In the middle of the region is an area known as Ng’aina, which is primarily occupied by the Pokot tribe, a traditionally honorable people who, for generations, have been forced to literally fight for survival. Their livelihood depends upon the wholeness of their cattle herds. The largest threat to the Pokot people comes from the neighboring Turkana tribe, another nomadic cattle rustling group intent on stealing livestock from the Pokot herds.

Each year, hundreds of Pokot tribe members die defending livestock from cattle raids initiated by rival tribes. Over the last half century, the warfare has gradually become modernized with weapons introduced by bandits from neighboring Ethiopia and Somalia. Today, the weapons range from ordinary shotguns to automatic rifles. By the age of nine, Pokot boys are sent to the “Cow Place,” a veritable boot camp where they are trained by elders to rustle cattle and handle a variety of weapons. Their training takes approximately one year to complete, after which the boys are sent out with their fathers and brothers to defend the livestock – and defend their own lives.

The battle-weary Pokot people have become entrenched in a cycle of violence that has plagued their culture for generations.
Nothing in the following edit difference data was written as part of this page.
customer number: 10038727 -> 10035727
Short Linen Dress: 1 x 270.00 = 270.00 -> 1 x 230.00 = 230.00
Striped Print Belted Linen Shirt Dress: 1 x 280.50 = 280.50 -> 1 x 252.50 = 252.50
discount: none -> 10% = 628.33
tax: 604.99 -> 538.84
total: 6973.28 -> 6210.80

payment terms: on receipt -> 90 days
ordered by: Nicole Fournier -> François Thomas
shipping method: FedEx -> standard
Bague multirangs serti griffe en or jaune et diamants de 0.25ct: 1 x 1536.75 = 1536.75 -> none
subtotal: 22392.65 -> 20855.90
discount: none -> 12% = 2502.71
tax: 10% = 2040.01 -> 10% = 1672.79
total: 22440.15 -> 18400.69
Pokot elders know that securing a brighter future for their children will require learning about a better way of life. Self-made efforts to introduce education have been futile thus far. The task of finding a teacher or other logistical support for building a school presents a daunting task, according to Pokot Chief Yatta. Rarely visited by outsiders, the Pokot region is so savage even the Kenya army stays away. A number of incidents involving army personnel being killed or threatened upon entering the region have dissuaded further intrusion. Rumor has it that a number of Army officers have entered the territory for general inquiry and never returned.

Admittedly stuck, the Pokot elders realize that replacing guns with books will require cultural change, which likely will not occur without assistance from the modern world – assistance they had prayed for, but had never been offered.
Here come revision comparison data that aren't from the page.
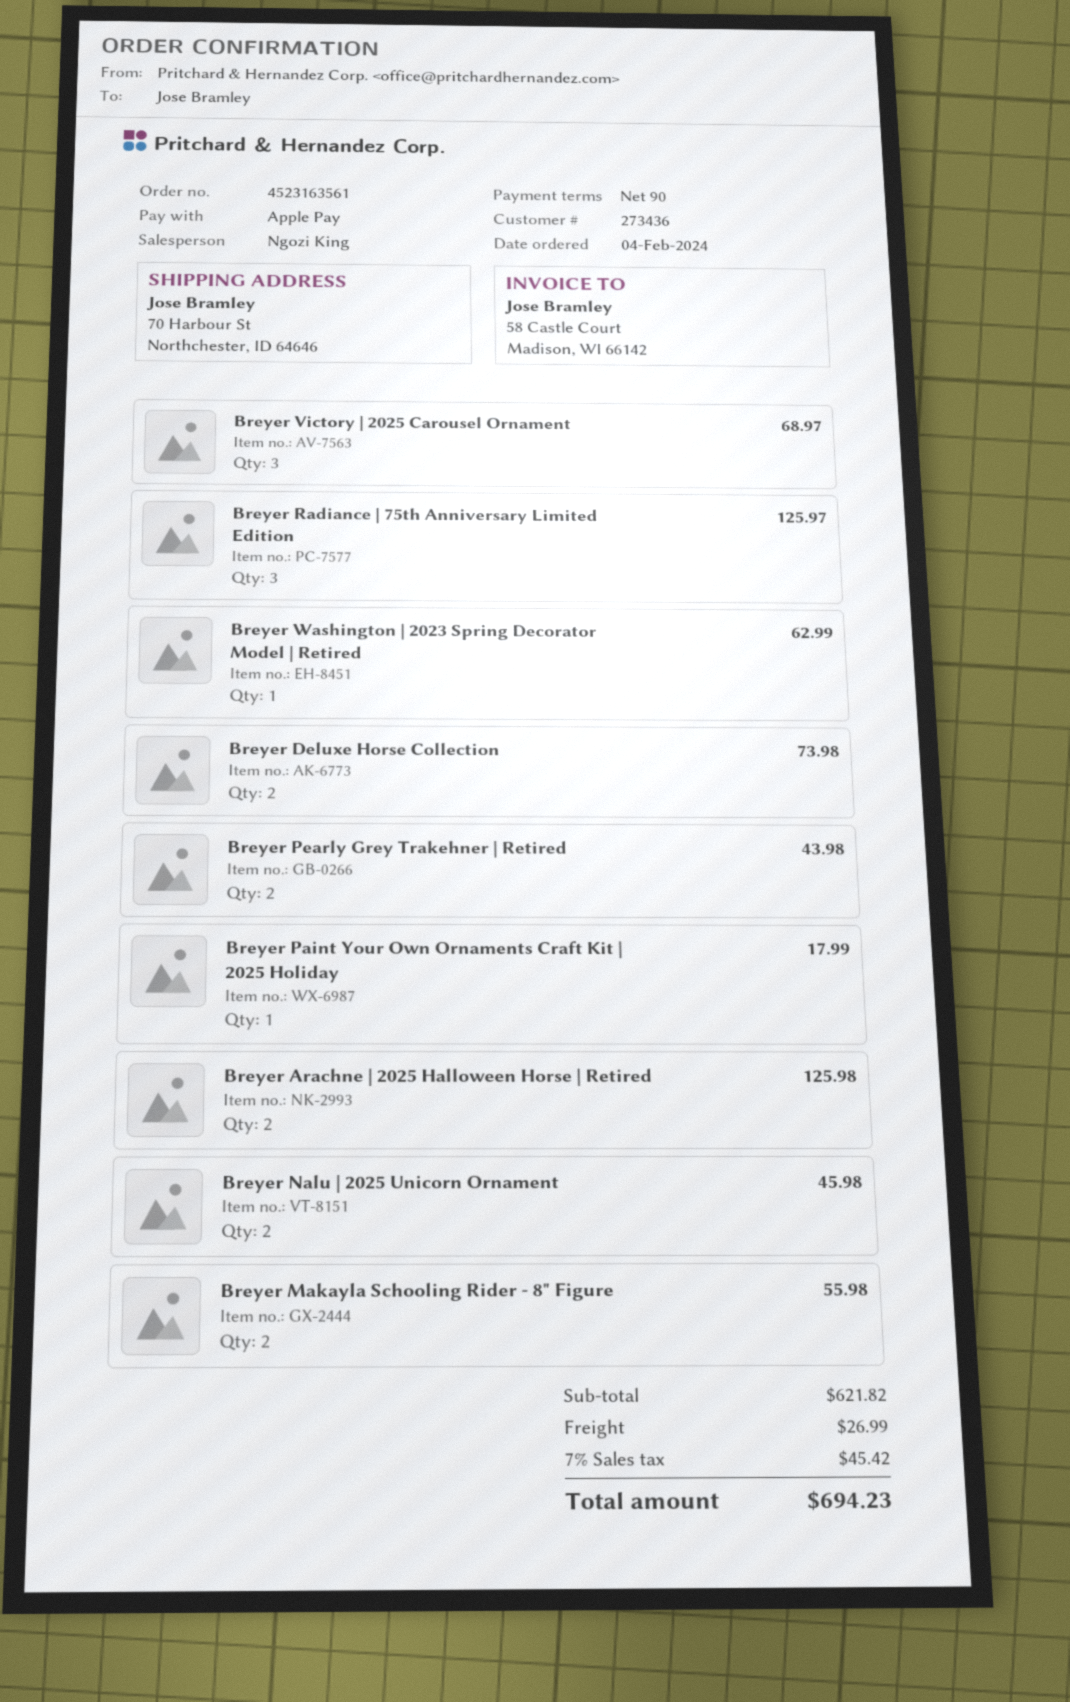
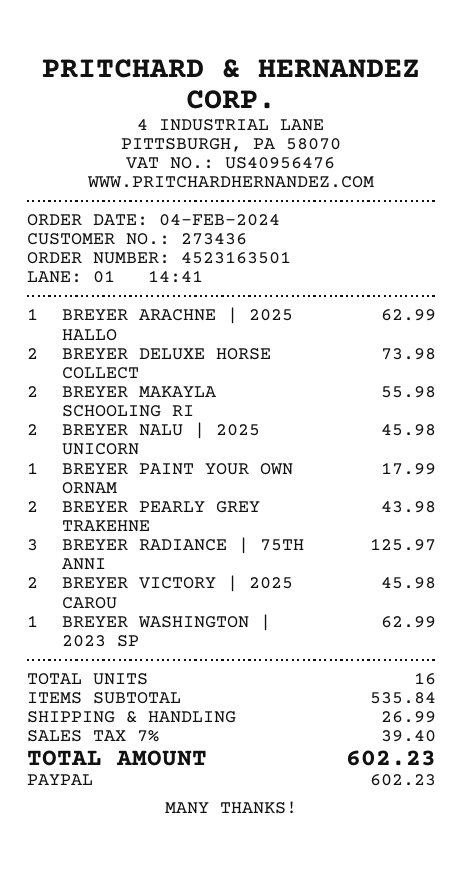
order number: 4523163561 -> 4523163501
payment method: Apple Pay -> PayPal
Breyer Victory | 2025 Carousel Ornament: 3 for 68.97 -> 2 for 45.98
Breyer Arachne | 2025 Halloween Horse | Retired: 2 for 125.98 -> 1 for 62.99
subtotal: 621.82 -> 535.84
tax: 7% = 45.42 -> 7% = 39.40
total: 694.23 -> 602.23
Chief Yatta was indeed surprised when a National Geographic filmmaker, Kire Godal, asked permission to film the secretive tribe. It was an act of bravery for Godal to inquire; no one had ever been granted permission to film sacred Pokot rituals, and it had been decades since anyone dared to ask.

Conferring with tribal elders, Chief Yatta offered Godal unprecedented access to the tribe, and in exchange for the access, Godal would build the Pokot region’s first-ever school once she had completed filming.

“I had no idea how I was going to do it, but I made the promise. I could not pass up such an amazing opportunity to record the ancient customs of the Pokot people before they become too modernized,” said Godal, whose cache of films record the culture and rituals of tribes not yet affected by western influence, Christian missionaries or modern development. She considers such films urgent, and explained, “The face of Africa is changing so quickly.  Many of the tribal cultures are vanishing each year due to outside intervention.”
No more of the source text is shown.